How to Make Air Muscles!

I needed to create some actuators for an animatronics project I'm working on. Air muscles are very powerful actuators that work very similar to a human muscle and have a phenomenal strength to weight ratio- they can exert a pulling force up to 400 times their own weight. They will work when twisted or bent and can work under water. They're also easy and cheap to make!

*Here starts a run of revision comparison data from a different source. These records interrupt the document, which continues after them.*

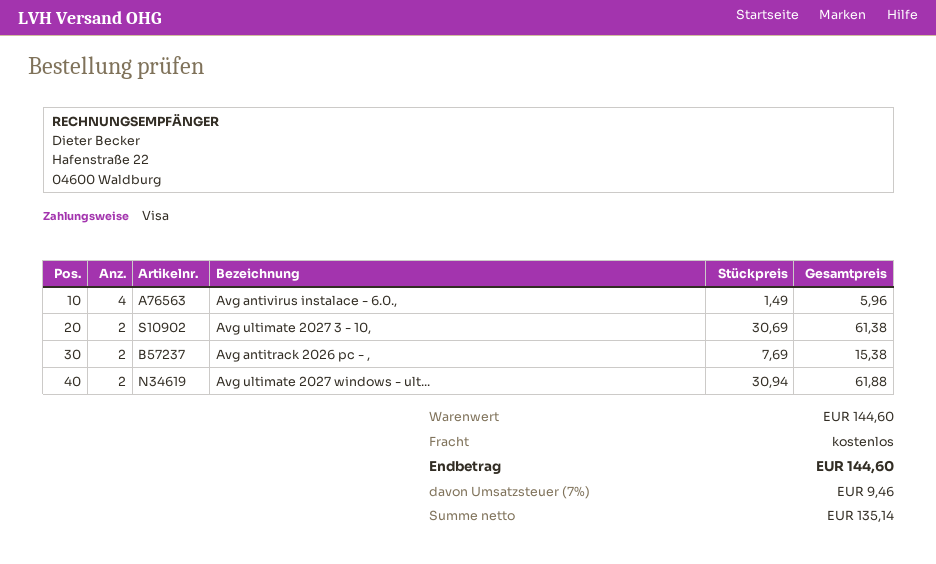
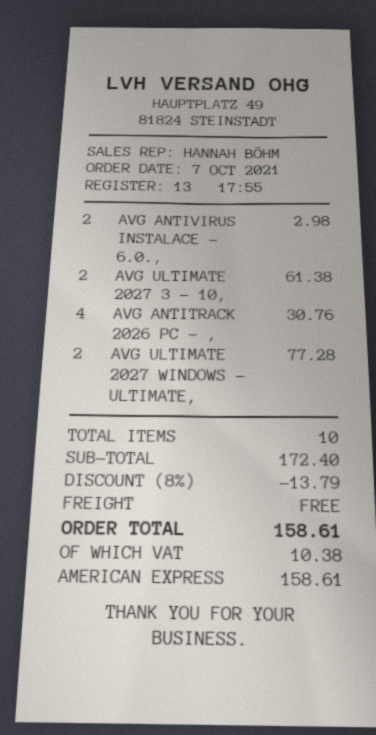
payment method: Visa -> American Express
Avg antivirus instalace - 6.0.,: 4 for 5.96 -> 2 for 2.98
Avg antitrack 2026 pc - ,: 2 for 15.38 -> 4 for 30.76
Avg ultimate 2027 windows - ult...: 2 for 61.88 -> 2 for 77.28
subtotal: 144.60 -> 172.40
discount: none -> 8% = 13.79
tax: 9.46 -> 10.38
total: 144.60 -> 158.61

Air muscles (also known as a McKibben artificial muscle or braided pneumatic actuators) were originally developed by J.L. McKibben in the 1950's as an orthotic appliance for polio patients.

Here's how they work:

The muscle consists of a rubber tube (bladder or core) that is surrounded by a tubular braided fiber mesh sleeve. When the bladder is inflated the mesh expands radially and contracts axially (since the mesh fibers are inextensible), shortening the overall length of the muscle and subsequently producing a pulling force.

Air muscles have performance characteristics very similar to human muscles- the force exerted decreases as the muscle contracts. This is due to the change in the interweave angle of the braided mesh as the muscle contracts- as the mesh expands radially in a scissors like motion it exerts less force due to the weave angle becoming increasingly shallow as the muscle contracts (see the diagram below- figure A shows that the muscle will contract to a greater degree than figure C given an equal increase in bladder pressure).The videos show this effect as well. Air muscles can contract up to 40% of their length, depending on the method and materials of their construction.

Gas law states that if you increase pressure you also increase the volume of an expandable cylinder (provided temperature is constant.) The expanding volume of the bladder is ultimately constrained by the physical properties of the braided mesh sleeve so in order to create a greater pulling force you need to be able to increase the effective volume of the bladder- the pulling force of the muscle is a function of the length and diameter of the muscle as well as its ability to contract due to the properties of the mesh sleeve (construction material, number of fibers, interweave angle) and bladder material.

I constructed two different sized muscles using similar materials to demonstrate this principle- they both were operated at the same air pressure (60psi) but had different diameters and lengths. The small muscle really starts to struggle when some weight is put on it while the larger muscle has no problems at all.

Here are a couple of videos showing both of the constructed air muscles in action.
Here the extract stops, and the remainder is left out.